Asian investors most likely to invest in Auckland or the Waikato and in the meat, dairy, forestry, horticulture and property sectors.

Government efforts to attract foreign investors would benefit from greater strategic focus, the Asia-New Zealand Foundation says in a new report that finds big gaps in official statistics measuring where investment comes from, but suggests Asian investment is a far smaller proportion of the total than is widely thought.


It suggests also that the current tests applied by the Overseas Investment Office risk failing to assist such a strategic approach, instead creating "a tax or entry fee on inward investment" by imposing conditions on things that are easy to measure but don't relate to economic impact.


"Unlike the provisions of the Overseas Investment Act relating to good character and business experience, assessing the benefits arising from a proposed investment requires an estimate of future effects," the foundation report says in a section marked "An Opinion" and representing a collective view from the leadership of the government-funded agency to promote closer ties with Asia.


"This is a very difficult task and some OIO decisions appear to rest on 'benefit' factors that can be more readily imposed and monitored, such as a requirement to support a particular local heritage or local ecological asset in the area surrounding the investment site.


"Imposing this kind of requirement on a case-by-case basis ends up producing something like a tax or entry fee on inward investment. It does not provide us with a strategic basis for attracting the kinds of investment that best serve the country," the foundations says.


While the Overseas Investment Act includes considering factors such as job creation and retention, new technology, exports, productivity gains and further investments, "the problem lies in determining whether any particular proposed investment will deliver these kinds of benefit.


"It is these things that create the potential for FDI to raise productivity, increase exports and yield other positive spill-overs for the host country."


While diverting resources to attracting particular kinds of foreign investment was "contentious" because of an ingrained New Zealand aversion to picking winners, the foundation argued that "given that the New Zealand government invests finite resources in attracting investment, it makes sense to ration these resources according to some strategic rationale".


"Such a strategy should be mindful of the potential for excessive resource extraction and be based on an appreciation of the strengths that many New Zealand firms already demonstrate."

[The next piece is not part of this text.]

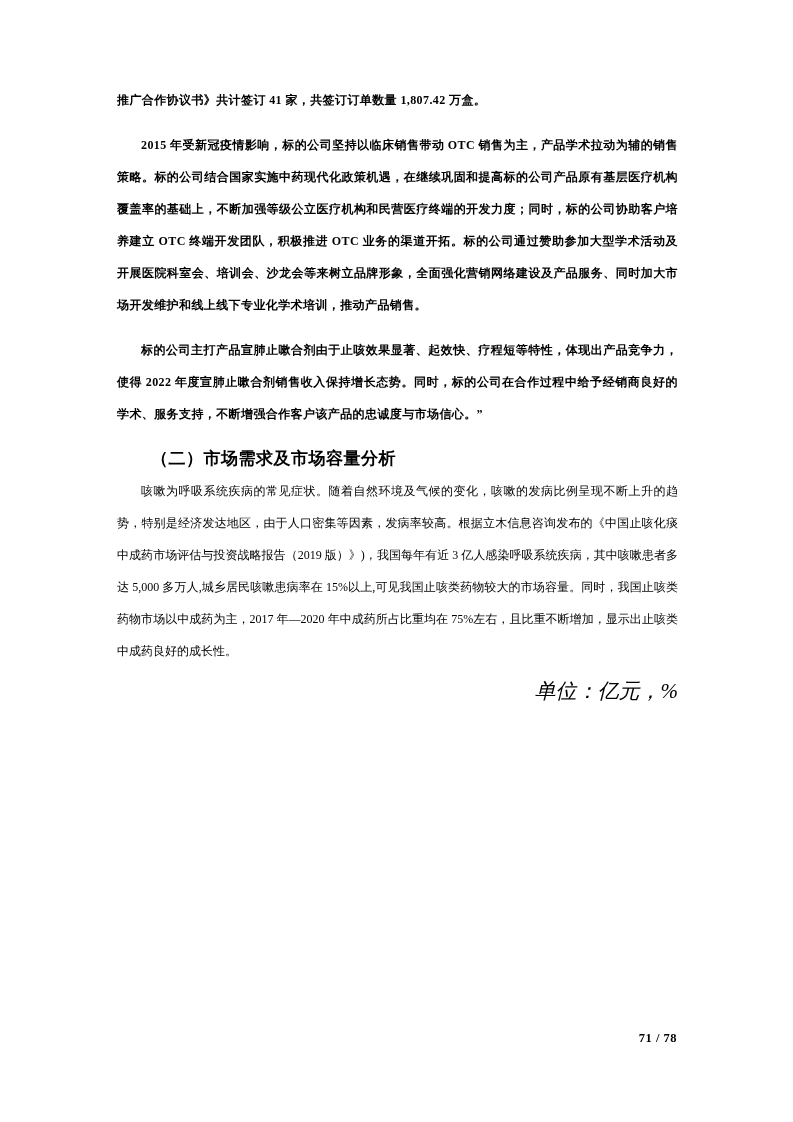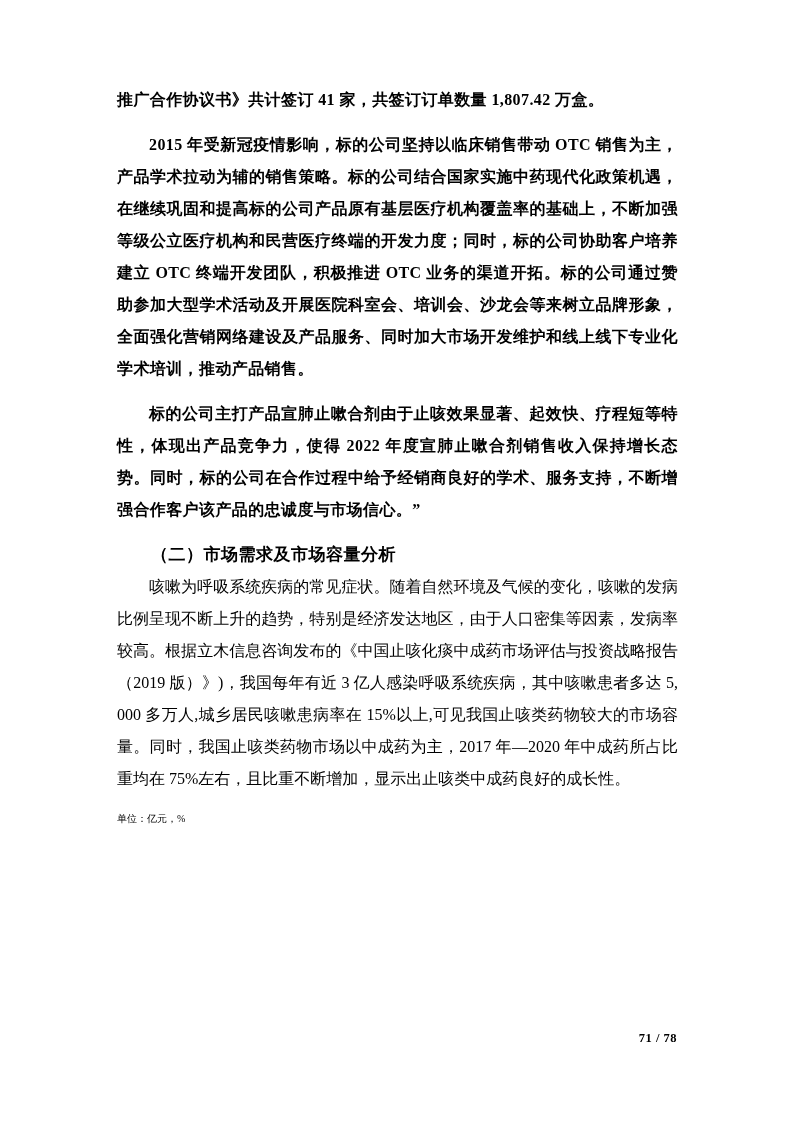"推广合作协议书》共计签订 41 家，共签订订单数量 1,807.42 万盒。" .para { font-size: 16px -> 12px }
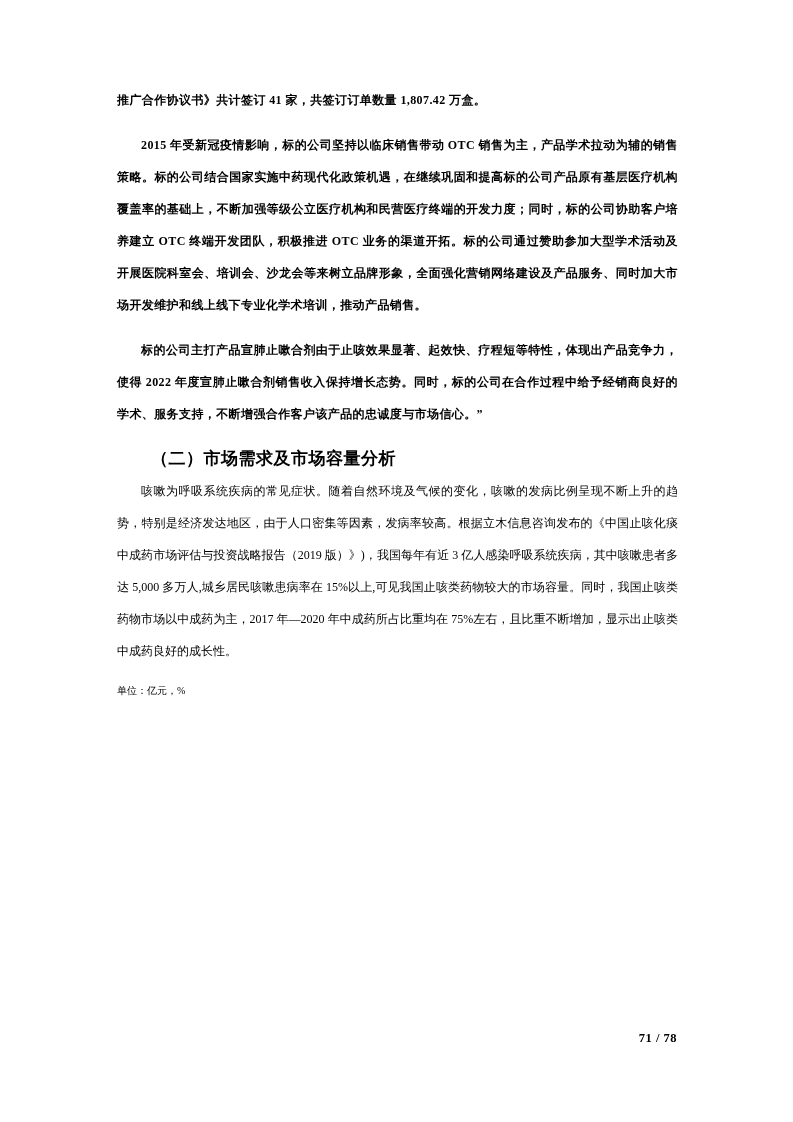"单位：亿元，%" .unit-note { font-size: 10px -> 21px; font-style: none -> italic; text-align: none -> right }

Research by The University of Auckland's New Zealand-Asia Institute found that, based on the limited public data available, "Asia accounts for a relatively small share of all foreign investment in New Zealand", at less than 10 per cent of the totals recorded.


By comparison, Australia, Britain and the United States accounted for 58 per cent of the foreign investments recorded, mainly in OIO applications for "sensitive land" and other transactions worth more than $100 million.


That left a gap with "no official figures on the sectoral composition of non-OIO approved investments by source countries or regions", and potentially overstating the extent of Asian direct investment in primary industries.


In a study of all OIO decisions, researchers found Australian investors made up 29 per cent of FDI, and the US and Canada were at 26 per cent, while China, Japan and Singapore represented 9 per cent, 7 per cent and 4 per cent respectively, with Asian investors most likely to invest in Auckland or the Waikato and in the meat, dairy, forestry, horticulture and property sectors.


"This apparent concentration of investments from Asia in the primary sector could simply reflect the nature of the OIO screening regime. The only firm conclusion to be drawn here is that there is a gap in the available statistical data."


The report calls for "robust" discussion of foreign direct investment because of its long importance to New Zealand's economic development.


"The quality and tenor of this debate say a great deal about the maturity and balance of New Zealand's relationship with Asia," wrote executive director Simon Draper in his introduction, arguing that foreign direct investment is "not so much about the financial inflow ... but from the other things that some foreign investors bring: access to technology, management expertise, knowledge of foreign markets and links to partnerships and collaborations abroad".


The report contains eight case studies of New Zealand businesses operating in Asia, in sectors outside the most visible areas of Asian FDI.